**WHAT THE EXERCISE ASKS**: Please retype the data below exactly, stopping after the line with "font-weight: 700; font-size: 16px;" and skipping every picture.

**RECORDS**:
BEGIN
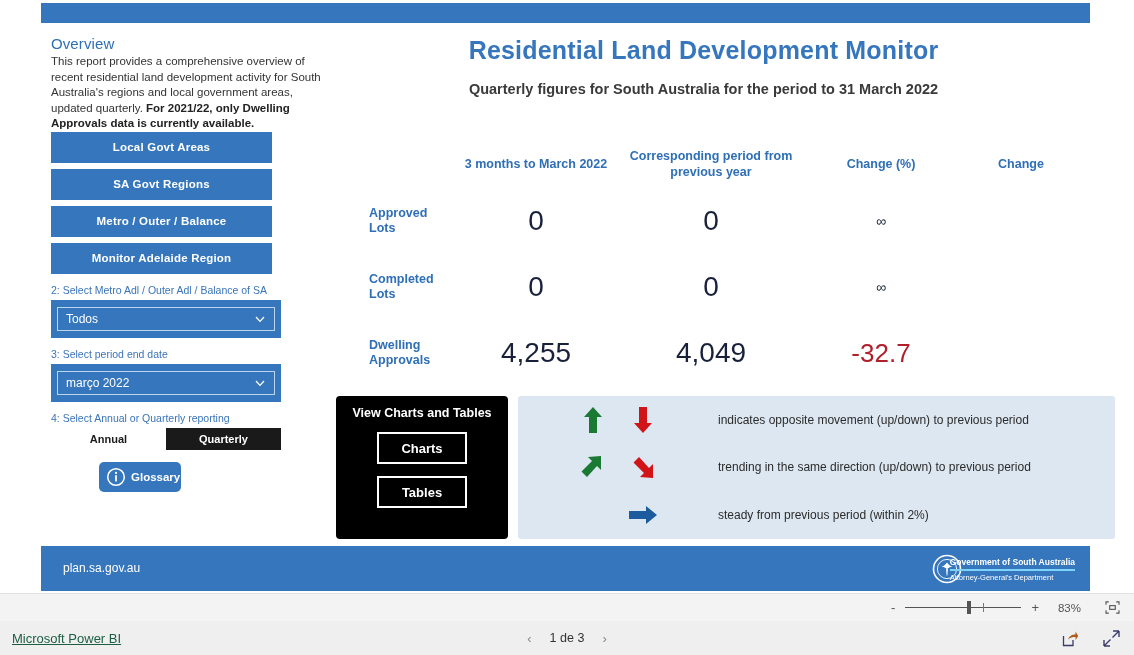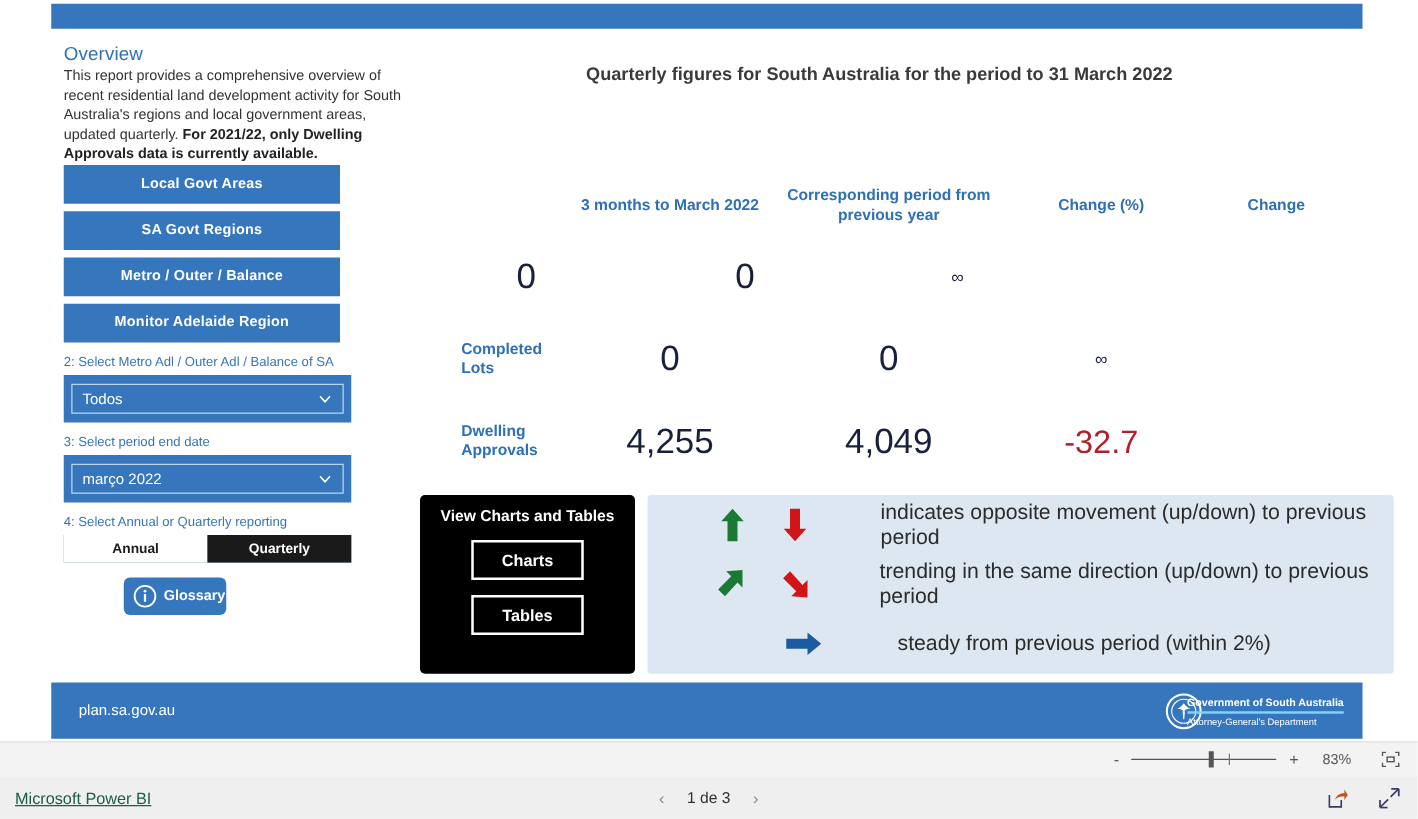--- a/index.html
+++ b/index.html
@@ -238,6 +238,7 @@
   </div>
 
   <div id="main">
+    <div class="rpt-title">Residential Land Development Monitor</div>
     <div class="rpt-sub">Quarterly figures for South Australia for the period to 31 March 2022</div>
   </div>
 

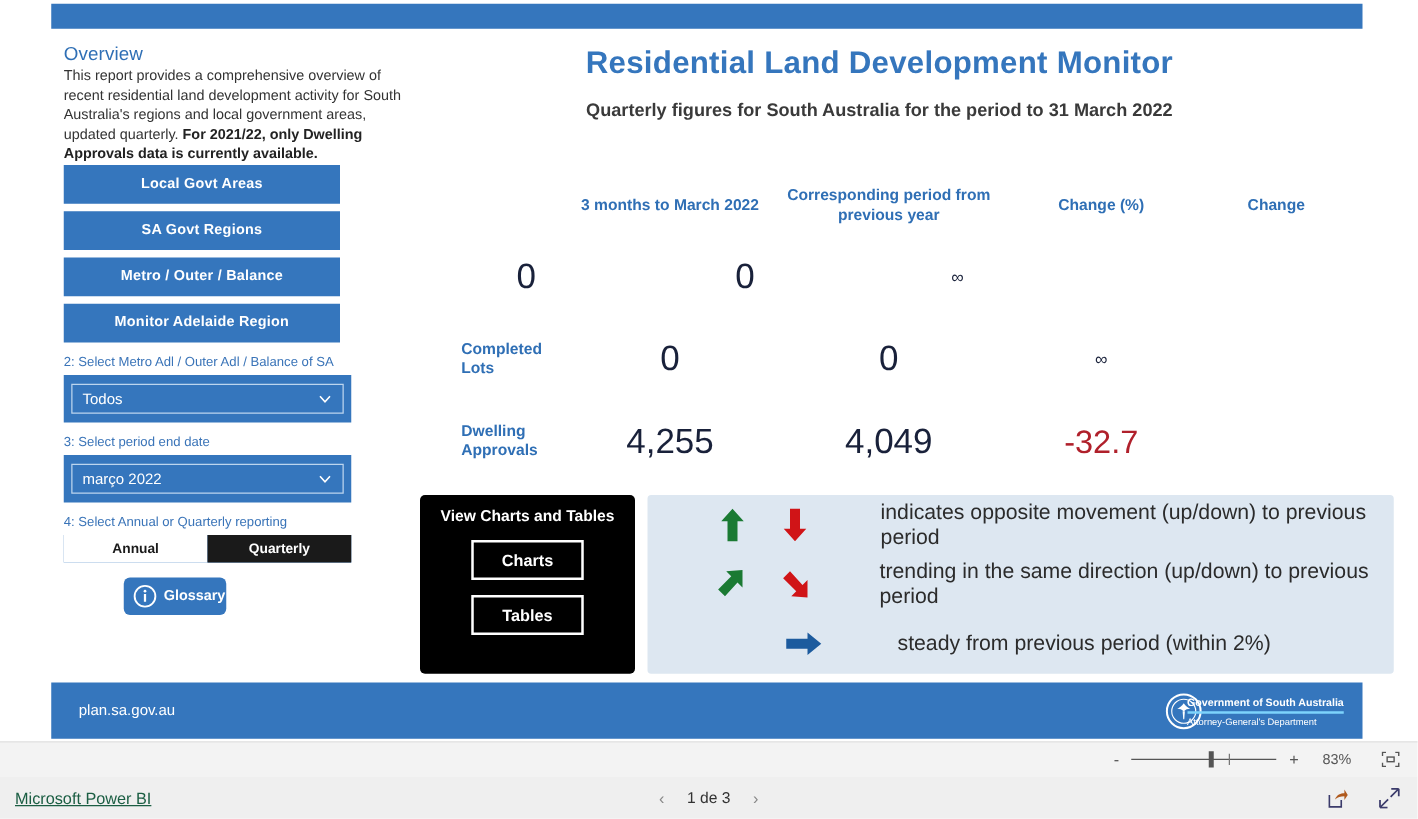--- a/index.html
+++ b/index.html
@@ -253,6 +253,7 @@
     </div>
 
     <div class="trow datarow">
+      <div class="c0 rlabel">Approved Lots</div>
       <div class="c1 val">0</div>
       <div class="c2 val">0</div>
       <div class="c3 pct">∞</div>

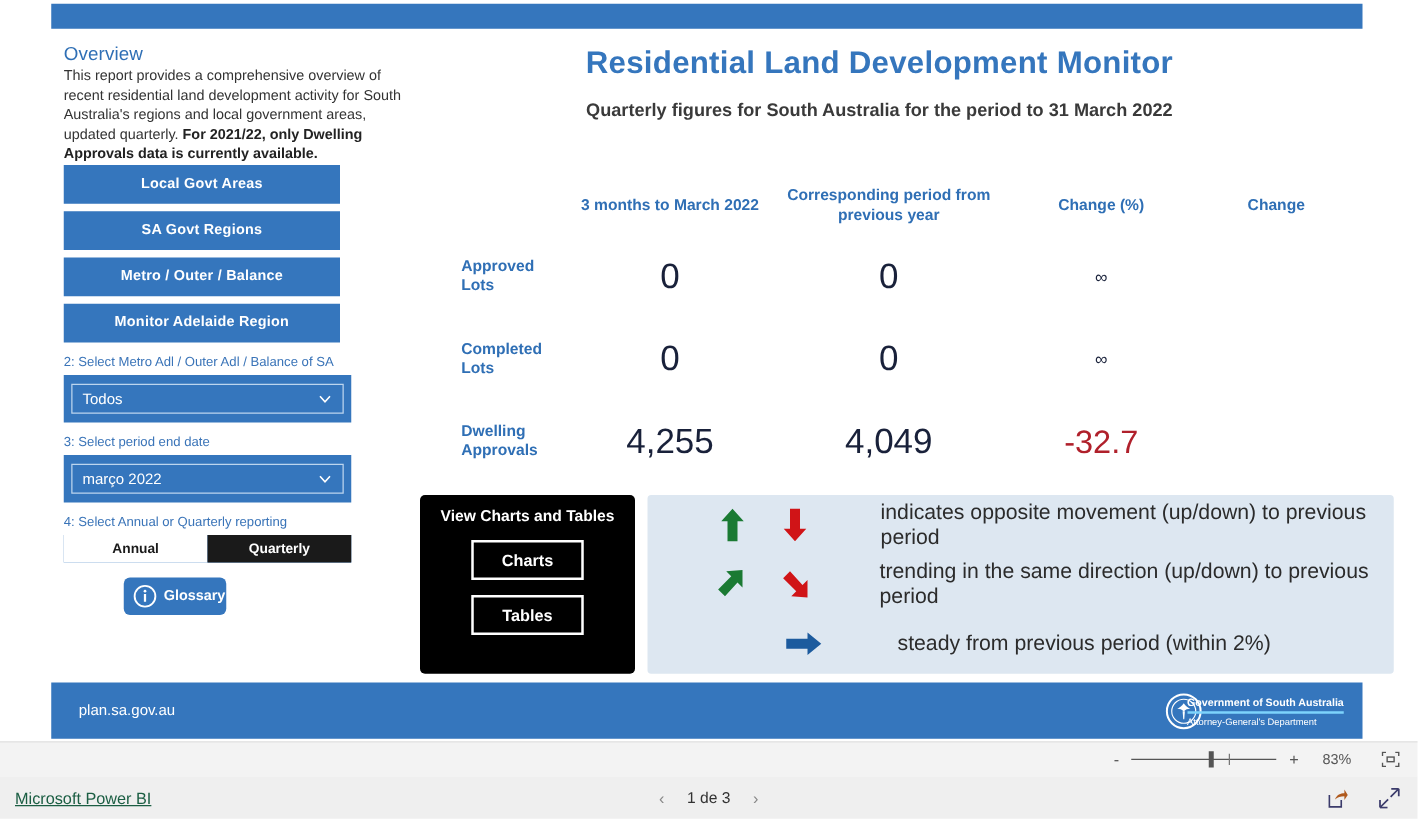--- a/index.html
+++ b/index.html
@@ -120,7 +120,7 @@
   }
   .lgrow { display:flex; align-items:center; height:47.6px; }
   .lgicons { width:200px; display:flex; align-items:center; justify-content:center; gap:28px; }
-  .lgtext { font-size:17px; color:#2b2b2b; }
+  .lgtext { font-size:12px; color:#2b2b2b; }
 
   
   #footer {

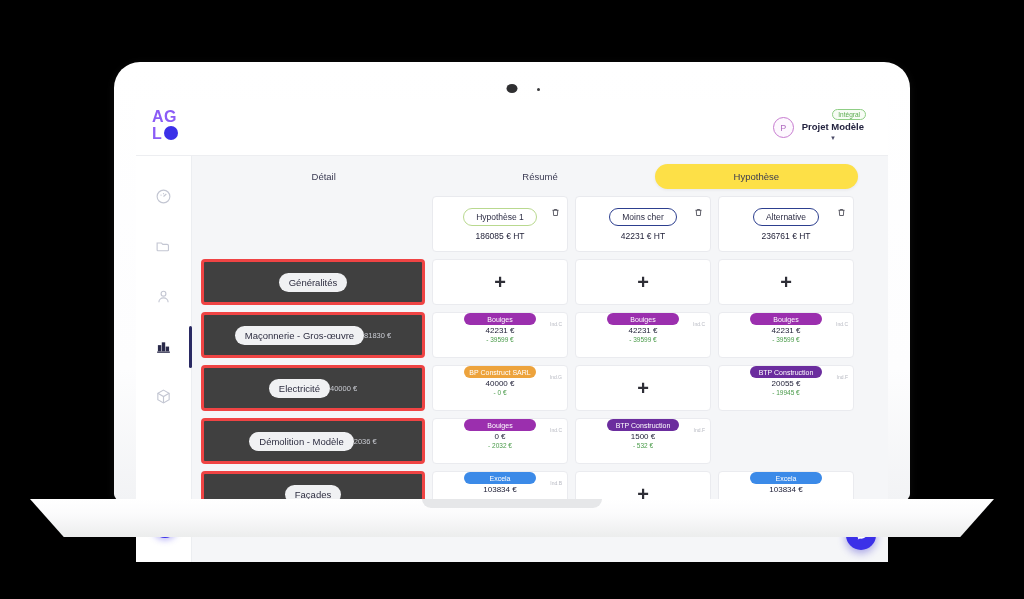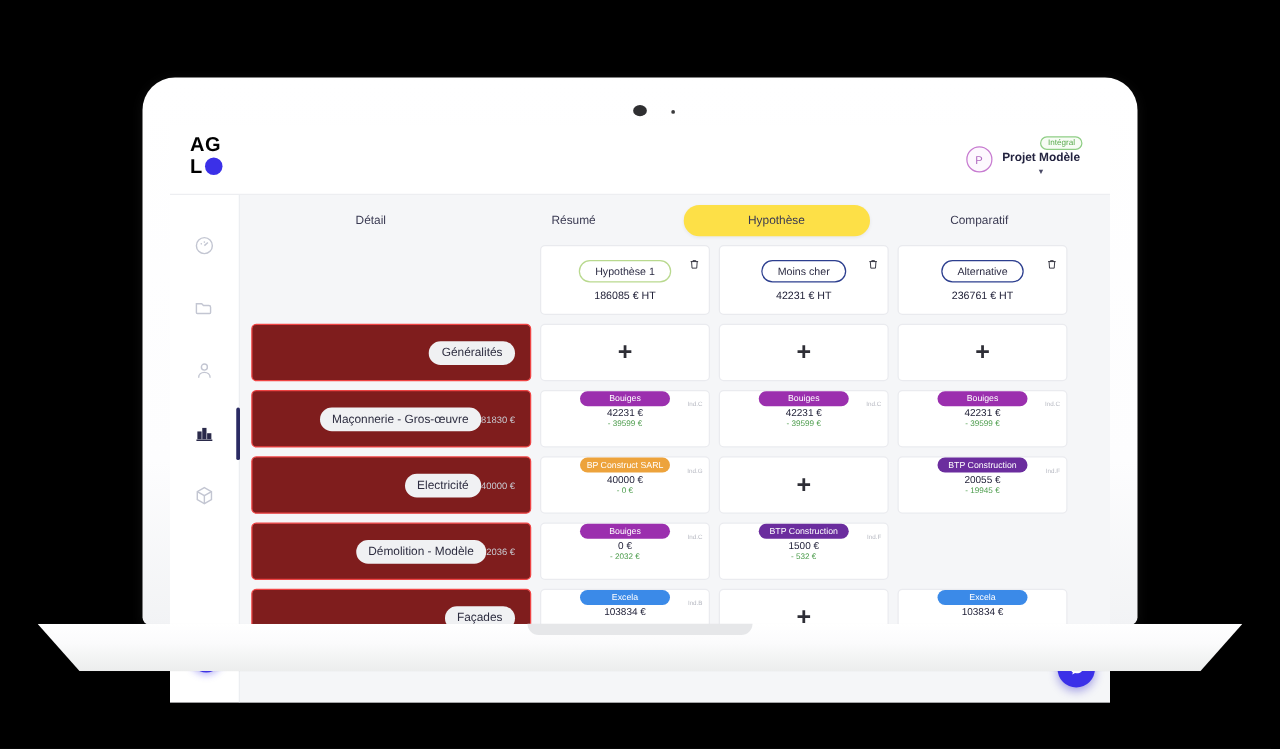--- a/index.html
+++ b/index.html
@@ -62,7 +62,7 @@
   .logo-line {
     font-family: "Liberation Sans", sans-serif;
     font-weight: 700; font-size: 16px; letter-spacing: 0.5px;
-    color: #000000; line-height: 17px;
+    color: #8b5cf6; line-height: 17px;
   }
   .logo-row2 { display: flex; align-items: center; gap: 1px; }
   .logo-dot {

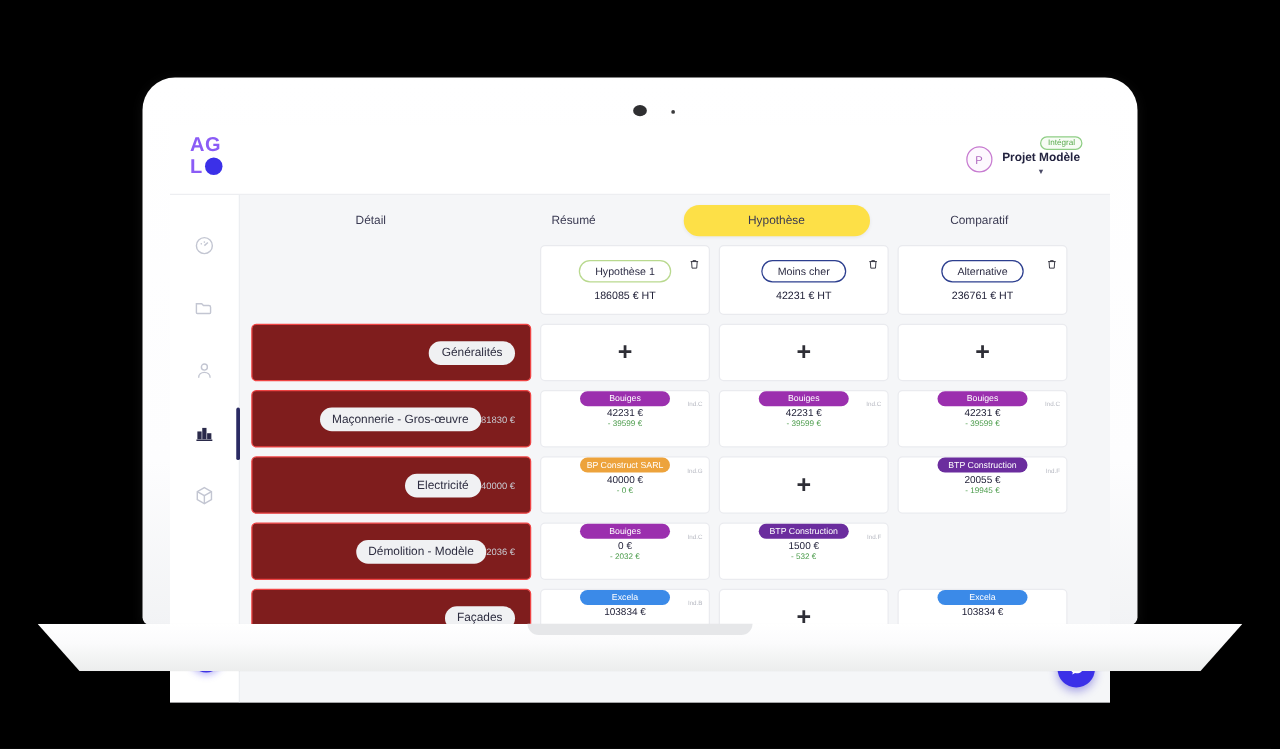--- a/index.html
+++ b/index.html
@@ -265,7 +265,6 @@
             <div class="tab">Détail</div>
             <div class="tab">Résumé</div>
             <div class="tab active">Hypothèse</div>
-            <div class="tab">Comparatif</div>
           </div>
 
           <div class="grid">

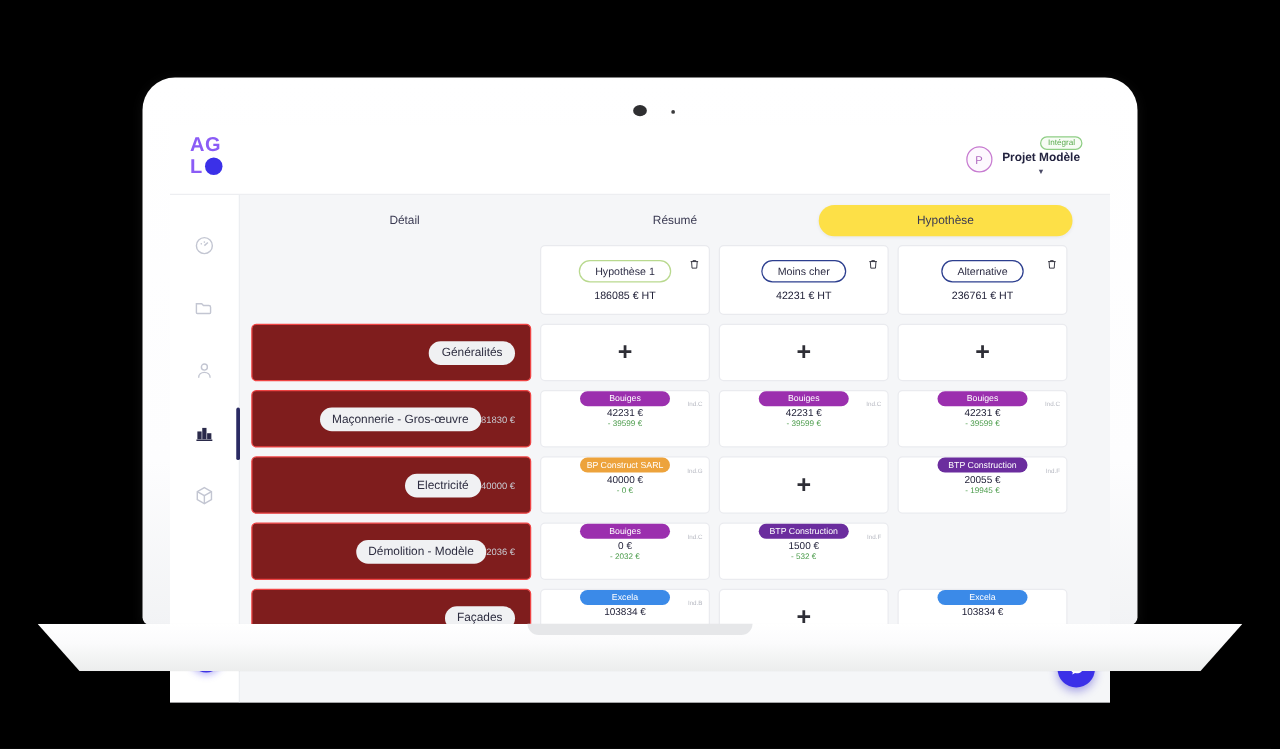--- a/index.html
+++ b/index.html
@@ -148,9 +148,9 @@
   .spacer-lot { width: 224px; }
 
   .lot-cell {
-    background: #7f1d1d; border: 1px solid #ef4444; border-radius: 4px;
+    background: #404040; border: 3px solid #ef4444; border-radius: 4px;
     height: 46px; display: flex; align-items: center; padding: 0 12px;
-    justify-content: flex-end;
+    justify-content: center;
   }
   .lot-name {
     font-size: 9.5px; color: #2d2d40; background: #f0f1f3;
END
**EXERCISE RESULT**:
--- a/index.html
+++ b/index.html
@@ -238,6 +238,7 @@
   </div>
 
   <div id="main">
+    <div class="rpt-title">Residential Land Development Monitor</div>
     <div class="rpt-sub">Quarterly figures for South Australia for the period to 31 March 2022</div>
   </div>
 

--- a/index.html
+++ b/index.html
@@ -253,6 +253,7 @@
     </div>
 
     <div class="trow datarow">
+      <div class="c0 rlabel">Approved Lots</div>
       <div class="c1 val">0</div>
       <div class="c2 val">0</div>
       <div class="c3 pct">∞</div>

--- a/index.html
+++ b/index.html
@@ -120,7 +120,7 @@
   }
   .lgrow { display:flex; align-items:center; height:47.6px; }
   .lgicons { width:200px; display:flex; align-items:center; justify-content:center; gap:28px; }
-  .lgtext { font-size:17px; color:#2b2b2b; }
+  .lgtext { font-size:12px; color:#2b2b2b; }
 
   
   #footer {

--- a/index.html
+++ b/index.html
@@ -62,7 +62,7 @@
   .logo-line {
     font-family: "Liberation Sans", sans-serif;
     font-weight: 700; font-size: 16px; letter-spacing: 0.5px;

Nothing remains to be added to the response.